Solitary Spontaneous Abortion[edit | edit source]

Spontaneous abortion (SA) is defined as the expulsion or extraction of an embryo or fetus <500g in mass or before 20 weeks gestation. It may also be recognized by first trimester bleeding: recognize, however, that up to 30% of pregnancies encounter some form of first trimester bleeding but less than half of these will be complicated by SA.

Classification[edit | edit source]

  • Threatened abortion: presents with cramping and bleeding, with a closed cervical canal
  • Inevitable abortion: fully dilated cervical canal in the presence of cramping and escalating blood loss
  • Incomplete abortion: fully dilated cervical canal, cramping, bleeding, and some tissue passage, but with retention
  • Missed abortion: in utero fetal demise in the absence of tissue passage
  • Septic abortion: cramping, pain, discharge, bleeding, fever, and malaise.

Epidemiology[edit | edit source]

  • SA complicates >15% of recognized pregnancies.
  • 80% of SAs occur in the first trimester. Very few complicate the second and third trimesters.

Etiology[edit | edit source]

  • 60% of SA in the first trimester are due to abnormal karyotypes.
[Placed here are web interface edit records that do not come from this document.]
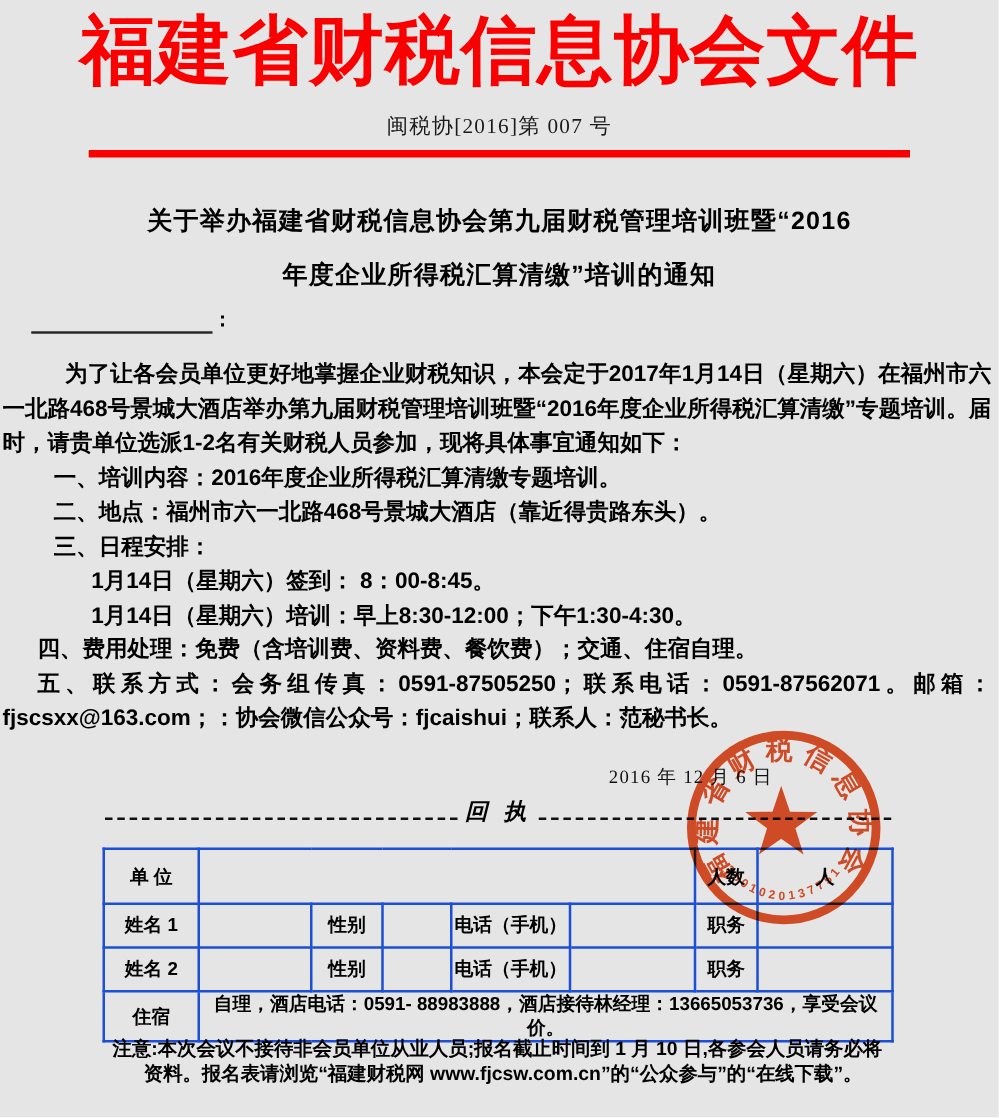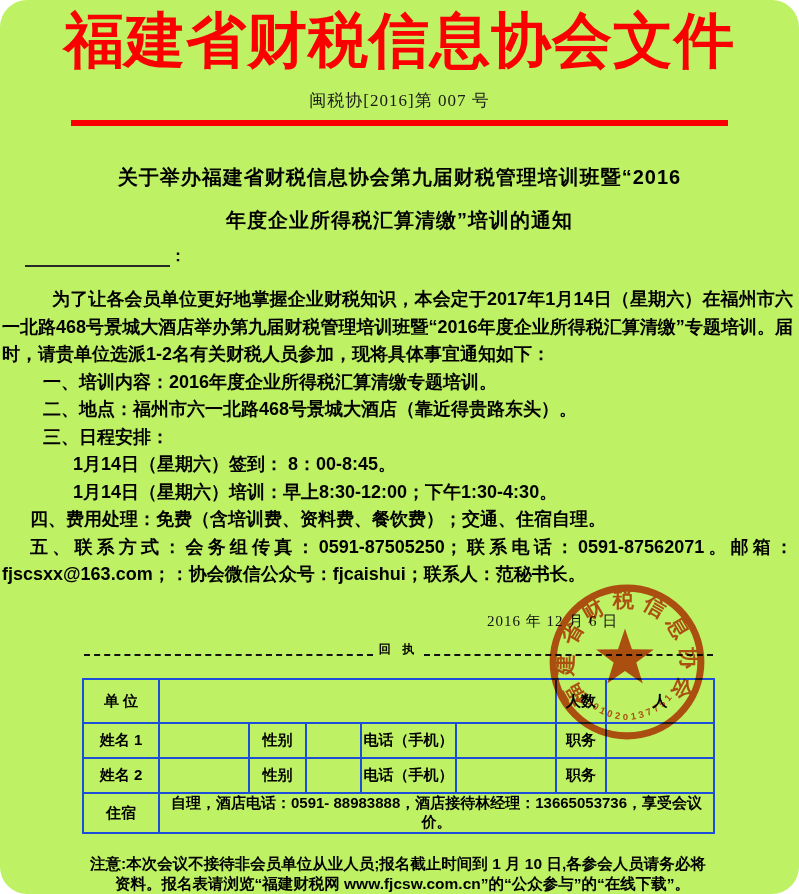--- a/index.html
+++ b/index.html
@@ -1,17 +1,17 @@
 <!DOCTYPE html>
 <html><head>
 <meta charset="utf-8">
 <style>
   html,body{margin:0;padding:0;background:#ffffff;}
-  .page{position:relative;width:799px;height:894px;background:#bef264;overflow:hidden;
-        font-family:"Liberation Sans",sans-serif;color:#000;border-radius:27px;}
+  .page{position:relative;width:799px;height:894px;background:#e5e5e5;overflow:hidden;
+        font-family:"Liberation Sans",sans-serif;color:#000;}
 
   
   .org-title{padding-top:6px;text-align:center;font-family:"Liberation Serif",serif;
              font-weight:900;font-size:60px;line-height:70px;color:#fb0000;letter-spacing:1px;}
   .doc-number{margin-top:15px;text-align:center;font-family:"Liberation Serif",serif;
               font-size:17px;line-height:20px;color:#1a1a1a;letter-spacing:1px;}
   .red-rule{width:657px;height:6px;background:#fb0000;margin:9px auto 0 auto;}
 
   
   .notice-title{margin-top:30px;text-align:center;font-weight:bold;font-size:20px;
@@ -31,31 +31,31 @@
   .p-sub{margin:0;padding-left:71px;}
   .p-item-b{margin:0;text-indent:28px;text-align:justify;}
 
   
   .sign-date{position:absolute;left:487px;top:612px;font-family:"Liberation Serif",serif;
              font-size:15px;letter-spacing:1px;color:#111;}
 
   .receipt-divider{position:absolute;left:84px;top:638px;width:629px;height:22px;
                    display:flex;align-items:center;}
   .receipt-divider .dash{flex:1;height:11px;border-bottom:2px dashed #111;}
-  .receipt-divider .label{padding:0 6px;font-size:12px;font-weight:bold;letter-spacing:4px;}
+  .receipt-divider .label{padding:0 6px;font-size:18px;font-weight:bold;letter-spacing:4px;font-style:italic;}
 
   table.receipt{position:absolute;left:82px;top:678px;border-collapse:collapse;
                 table-layout:fixed;font-size:15px;font-weight:bold;}
   table.receipt td{border:2px solid #1d4ed8;text-align:center;padding:0;overflow:hidden;}
   td.lodge-val{text-align:left;padding-left:18px;}
   td.count-val{text-align:right;padding-right:12px;}
 
   .notes{position:absolute;left:0;top:830px;width:799px;font-size:15.5px;
          font-weight:bold;line-height:20px;}
-  .notes .l1{margin-left:90px;margin-top:24px;}
+  .notes .l1{margin-left:90px;}
   .notes .l2,.notes .l3{margin-left:115px;}
 
   
   .seal{position:absolute;left:541px;top:576px;width:172px;height:172px;
         mix-blend-mode:multiply;opacity:.95;pointer-events:none;}
 </style>
 </head>
 <body>
 
 <div class="page">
By and large, up to 60% of SA are due to embryonic viability issues.
  • Few, up to 20% of SAs may be due to maternal factors such as maternal age, uterine abnormalities, infection, lifestyle factors (smoking, alcohol, and cocaine are major factors), and concurrent maternal disease.
  • The rest of SAs may have unknown etiologies.

Clinical Presentation[edit | edit source]

  • The major presenting factors are cramping, bleeding, and a history of amenorrhea.
  • The patient may have passed tissue
  • The cervical canal may be dilate
  • The uterus must be enlarged
  • Infection for septic abortions (rare in the developed world, especially in those countries with legalized abortion)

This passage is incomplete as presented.